Among the other campaign anthems featured on Gerindra’s SoundCloud page are tracks such as “Choose Gerinda, Choose Prabowo”, “Gerindra Can Surely Do It”, as well as a politicised revamp of “Cucak Rowo”, a surprisingly popular Javanese ballad well-known for its highly sexualised and chauvinistic content.
In order to understand the source of Prabowo’s fetish for outlandish campaign material, I believe we need look no further than the powerful mass-media outlets currently at the disposal of his closest, old-guard rivals. Unlike Wiranto’s Hanura or Bakrie’s Golkar movement, for example, Prabowo’s fledgling Gerindra party does not own a major TV station, nor even a major radio station.
It is widely accepted that television remains the most influential medium when it comes to plugging candidates and policies in Indonesia, yet the major TV stations are invariably owned and dominated by well-connected political figures, none of whom are currently allied with Gerindra. Prabowo’s alternative social media-based campaign can therefore be seen as an attempt to compensate for his party’s lack of conventional broadcast outlets, which have been monopolised by his rivals.

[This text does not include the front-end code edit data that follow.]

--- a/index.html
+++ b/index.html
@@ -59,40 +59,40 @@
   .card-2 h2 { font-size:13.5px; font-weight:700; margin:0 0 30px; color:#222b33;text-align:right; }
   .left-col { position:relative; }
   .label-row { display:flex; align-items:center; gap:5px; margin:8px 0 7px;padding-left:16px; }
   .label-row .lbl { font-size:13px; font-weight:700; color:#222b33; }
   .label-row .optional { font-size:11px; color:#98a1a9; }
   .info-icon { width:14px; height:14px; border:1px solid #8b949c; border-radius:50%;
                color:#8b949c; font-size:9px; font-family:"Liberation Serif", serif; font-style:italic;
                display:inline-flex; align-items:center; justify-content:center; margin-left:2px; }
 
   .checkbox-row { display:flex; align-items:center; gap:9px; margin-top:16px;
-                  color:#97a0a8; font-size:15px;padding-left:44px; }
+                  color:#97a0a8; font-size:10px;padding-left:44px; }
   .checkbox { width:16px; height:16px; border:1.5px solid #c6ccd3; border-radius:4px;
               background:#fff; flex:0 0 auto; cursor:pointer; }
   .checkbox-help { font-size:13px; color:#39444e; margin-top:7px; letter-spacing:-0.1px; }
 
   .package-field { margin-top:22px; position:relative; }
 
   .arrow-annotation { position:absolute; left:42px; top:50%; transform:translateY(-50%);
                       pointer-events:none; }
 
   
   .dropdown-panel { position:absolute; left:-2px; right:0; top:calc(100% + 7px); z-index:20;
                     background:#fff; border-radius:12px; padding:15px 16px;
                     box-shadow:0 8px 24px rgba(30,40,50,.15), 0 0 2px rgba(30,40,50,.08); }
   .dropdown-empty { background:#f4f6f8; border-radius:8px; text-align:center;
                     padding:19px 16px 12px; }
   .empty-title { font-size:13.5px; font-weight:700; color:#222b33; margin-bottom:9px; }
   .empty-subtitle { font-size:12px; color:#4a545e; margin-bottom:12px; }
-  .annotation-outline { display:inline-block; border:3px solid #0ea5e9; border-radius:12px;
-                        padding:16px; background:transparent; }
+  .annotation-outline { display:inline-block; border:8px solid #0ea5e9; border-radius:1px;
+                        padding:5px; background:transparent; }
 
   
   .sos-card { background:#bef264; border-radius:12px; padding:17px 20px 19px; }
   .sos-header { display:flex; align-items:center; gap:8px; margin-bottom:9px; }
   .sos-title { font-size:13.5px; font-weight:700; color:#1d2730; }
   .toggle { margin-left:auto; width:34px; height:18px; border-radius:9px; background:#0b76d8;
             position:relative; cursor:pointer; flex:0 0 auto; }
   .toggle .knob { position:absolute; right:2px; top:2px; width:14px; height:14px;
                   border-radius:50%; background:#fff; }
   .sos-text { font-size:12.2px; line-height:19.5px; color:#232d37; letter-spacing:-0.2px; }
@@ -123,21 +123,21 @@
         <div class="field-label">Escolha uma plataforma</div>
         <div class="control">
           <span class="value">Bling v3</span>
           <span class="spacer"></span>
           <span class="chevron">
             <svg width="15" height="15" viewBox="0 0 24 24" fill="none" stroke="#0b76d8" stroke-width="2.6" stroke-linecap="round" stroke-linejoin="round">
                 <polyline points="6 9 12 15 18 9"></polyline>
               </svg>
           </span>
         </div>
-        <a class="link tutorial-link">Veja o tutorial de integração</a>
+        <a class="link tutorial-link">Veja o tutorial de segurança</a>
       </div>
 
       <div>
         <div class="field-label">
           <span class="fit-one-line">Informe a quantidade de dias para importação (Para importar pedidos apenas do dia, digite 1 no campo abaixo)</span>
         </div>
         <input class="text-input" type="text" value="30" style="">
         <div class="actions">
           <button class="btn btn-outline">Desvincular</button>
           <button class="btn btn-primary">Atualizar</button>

Such circumstances are far from ideal for Gerindra in the run-up to an election, but there are some obvious boons to be obtained from the propagandistic use of social media-based platforms. First of all, social media is rather uncharted territory for Indonesian politicking, so Prabowo’s experimental campaign methods have the advantage of lacking precedent. He is indeed pioneering the political usage of outlets such as YouTube and SoundCloud, plying both channels with colourful (and often costly) material despite the paucity of empirical evidence to suggest how these platforms can be best optimised, and despite the fact that the vast majority of Indonesian voters don’t have regular Internet access. At the very least this wins him the accolade of having dabbled in “creative and interesting campaign methods”, as one journalist wrote in an article for Kompas.com.

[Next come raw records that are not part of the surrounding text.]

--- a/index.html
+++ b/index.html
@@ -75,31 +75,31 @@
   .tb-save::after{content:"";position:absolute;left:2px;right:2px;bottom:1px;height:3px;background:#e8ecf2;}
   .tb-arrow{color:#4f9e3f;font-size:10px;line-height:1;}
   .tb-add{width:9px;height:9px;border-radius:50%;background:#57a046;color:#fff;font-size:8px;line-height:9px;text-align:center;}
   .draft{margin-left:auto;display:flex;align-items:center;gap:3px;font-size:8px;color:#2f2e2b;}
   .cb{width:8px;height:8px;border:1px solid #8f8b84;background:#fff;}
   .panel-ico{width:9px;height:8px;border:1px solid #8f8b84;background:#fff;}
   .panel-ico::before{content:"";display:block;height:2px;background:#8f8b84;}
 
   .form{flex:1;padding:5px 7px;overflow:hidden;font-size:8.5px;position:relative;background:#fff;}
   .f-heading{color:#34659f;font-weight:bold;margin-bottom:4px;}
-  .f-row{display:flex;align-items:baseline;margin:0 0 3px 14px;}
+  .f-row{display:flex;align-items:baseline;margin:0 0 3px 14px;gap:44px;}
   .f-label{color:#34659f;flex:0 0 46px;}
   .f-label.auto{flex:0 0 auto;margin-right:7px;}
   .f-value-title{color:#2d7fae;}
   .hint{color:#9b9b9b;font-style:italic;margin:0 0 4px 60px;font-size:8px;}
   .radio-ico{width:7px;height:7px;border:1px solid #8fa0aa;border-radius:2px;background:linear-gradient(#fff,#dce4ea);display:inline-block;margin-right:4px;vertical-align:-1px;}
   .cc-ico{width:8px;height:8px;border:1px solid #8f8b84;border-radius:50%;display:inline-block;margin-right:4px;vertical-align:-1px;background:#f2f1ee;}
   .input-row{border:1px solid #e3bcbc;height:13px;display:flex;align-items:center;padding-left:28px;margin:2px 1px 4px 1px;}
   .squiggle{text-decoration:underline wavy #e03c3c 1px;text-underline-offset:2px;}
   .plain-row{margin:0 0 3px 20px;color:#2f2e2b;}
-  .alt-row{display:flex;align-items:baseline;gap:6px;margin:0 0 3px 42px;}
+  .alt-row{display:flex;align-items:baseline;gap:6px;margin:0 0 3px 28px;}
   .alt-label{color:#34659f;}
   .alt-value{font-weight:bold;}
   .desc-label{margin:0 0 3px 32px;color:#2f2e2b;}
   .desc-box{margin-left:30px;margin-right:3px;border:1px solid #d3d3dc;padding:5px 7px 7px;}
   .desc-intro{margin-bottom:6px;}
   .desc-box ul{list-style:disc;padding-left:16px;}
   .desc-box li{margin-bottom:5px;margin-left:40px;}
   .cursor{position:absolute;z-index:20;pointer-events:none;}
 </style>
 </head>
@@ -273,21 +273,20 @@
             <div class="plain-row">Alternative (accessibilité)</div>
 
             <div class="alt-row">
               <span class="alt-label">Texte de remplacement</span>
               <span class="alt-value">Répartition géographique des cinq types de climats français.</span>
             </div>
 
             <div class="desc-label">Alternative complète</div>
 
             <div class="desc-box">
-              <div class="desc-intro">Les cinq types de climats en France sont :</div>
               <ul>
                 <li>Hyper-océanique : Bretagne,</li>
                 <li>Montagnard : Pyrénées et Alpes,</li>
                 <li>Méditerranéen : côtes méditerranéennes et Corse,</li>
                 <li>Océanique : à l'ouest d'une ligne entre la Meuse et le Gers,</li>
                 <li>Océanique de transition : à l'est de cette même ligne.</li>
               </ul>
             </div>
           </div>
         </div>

Second, and on a more fundamental level, it is practically beyond contention that social media space exists primarily for the purpose of self-promotion (or in Prabowo’s case self-aggrandisement). This means that unlike Hary Tanoesoedibjo’s RCTI or Global TV, for example, which sometimes have to pay lip service to the idea that TV broadcasting should be informative and politically impartial, Prabowo’s social media-based forays basically have free reign to be as extravagant, emphatic and fantastical as need be. Thus, with no reason to masquerade as a veracious or publically-oriented platform, social media space is largely immune to the charges of “misuse” and “self-interest” such as those levelled at Hary by the KPK in February – and Prabowo is merely exploiting this discrepancy.

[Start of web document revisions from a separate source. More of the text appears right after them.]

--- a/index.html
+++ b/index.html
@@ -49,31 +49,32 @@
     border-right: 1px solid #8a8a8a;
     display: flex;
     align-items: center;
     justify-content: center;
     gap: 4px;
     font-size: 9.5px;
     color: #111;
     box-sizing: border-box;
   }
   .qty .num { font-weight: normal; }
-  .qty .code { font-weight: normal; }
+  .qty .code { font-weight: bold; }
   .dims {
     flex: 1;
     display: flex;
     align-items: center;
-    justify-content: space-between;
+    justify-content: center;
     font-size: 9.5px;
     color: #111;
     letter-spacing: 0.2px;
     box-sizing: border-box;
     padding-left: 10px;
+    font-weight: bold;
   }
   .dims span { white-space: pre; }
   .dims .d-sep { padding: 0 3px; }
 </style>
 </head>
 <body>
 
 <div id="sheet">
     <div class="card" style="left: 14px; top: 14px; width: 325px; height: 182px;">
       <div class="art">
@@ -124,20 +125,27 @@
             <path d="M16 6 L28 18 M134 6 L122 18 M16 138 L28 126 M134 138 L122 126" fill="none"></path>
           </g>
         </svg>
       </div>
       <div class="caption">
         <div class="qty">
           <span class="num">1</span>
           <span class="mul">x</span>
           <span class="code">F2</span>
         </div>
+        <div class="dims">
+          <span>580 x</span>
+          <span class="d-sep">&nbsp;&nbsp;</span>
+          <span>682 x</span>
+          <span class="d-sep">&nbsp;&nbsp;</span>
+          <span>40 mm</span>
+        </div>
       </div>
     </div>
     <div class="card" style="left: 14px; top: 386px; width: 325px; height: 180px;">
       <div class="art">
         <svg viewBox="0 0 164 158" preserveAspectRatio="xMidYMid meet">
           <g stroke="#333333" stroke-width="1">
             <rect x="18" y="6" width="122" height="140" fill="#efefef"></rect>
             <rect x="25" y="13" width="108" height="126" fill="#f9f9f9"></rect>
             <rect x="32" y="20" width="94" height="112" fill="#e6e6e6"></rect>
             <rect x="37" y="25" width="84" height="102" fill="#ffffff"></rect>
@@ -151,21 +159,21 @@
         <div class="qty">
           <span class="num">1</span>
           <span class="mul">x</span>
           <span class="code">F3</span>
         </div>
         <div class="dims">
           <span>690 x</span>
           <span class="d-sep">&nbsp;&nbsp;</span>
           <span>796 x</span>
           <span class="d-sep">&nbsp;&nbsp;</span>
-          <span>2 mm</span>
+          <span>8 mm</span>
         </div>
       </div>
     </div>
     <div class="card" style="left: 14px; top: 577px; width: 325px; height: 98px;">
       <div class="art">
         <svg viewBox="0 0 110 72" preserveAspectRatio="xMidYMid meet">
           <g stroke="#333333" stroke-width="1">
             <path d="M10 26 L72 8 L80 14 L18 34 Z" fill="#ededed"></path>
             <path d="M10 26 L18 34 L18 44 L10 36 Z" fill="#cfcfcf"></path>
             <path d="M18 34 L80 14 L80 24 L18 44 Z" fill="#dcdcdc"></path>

Consequently, however, in the eyes of us more sober observers, Prabowo appears to be the most unhinged of all the presidential challengers. Gerindra’s continued over-investment in social media-based canvassing is both a necessity borne of unfavourable circumstances, as well as a measure of Prabowo’s unbridled personal arrogance, best exemplified in the lyrics of Prabowo Presidenku. Worst of all (for the Gerindra spin doctors), each of their excursions into the realm of social media have so far have failed spectacularly to achieve their goal of attracting attention. The SoundCloud experiment is just the latest casualty in this respect, having only managed to garner a paltry 100 followers (as of April 28), despite its grand opening being enthusiastically reported in most of Indonesia’s main newspapers, including Kompas and Tempo.
At this juncture we may genuinely delight in the fact that Jokowi is currently leading the presidential race without the need of a string-pulled media empire, an entourage of melodious session-pros, or an overly flattering self-made documentary. In the Internet age we will most definitely see an increasing trend towards social media-based politicking, but the likelihood of the Prabowo approach being emulated in future looks thankfully rather limited.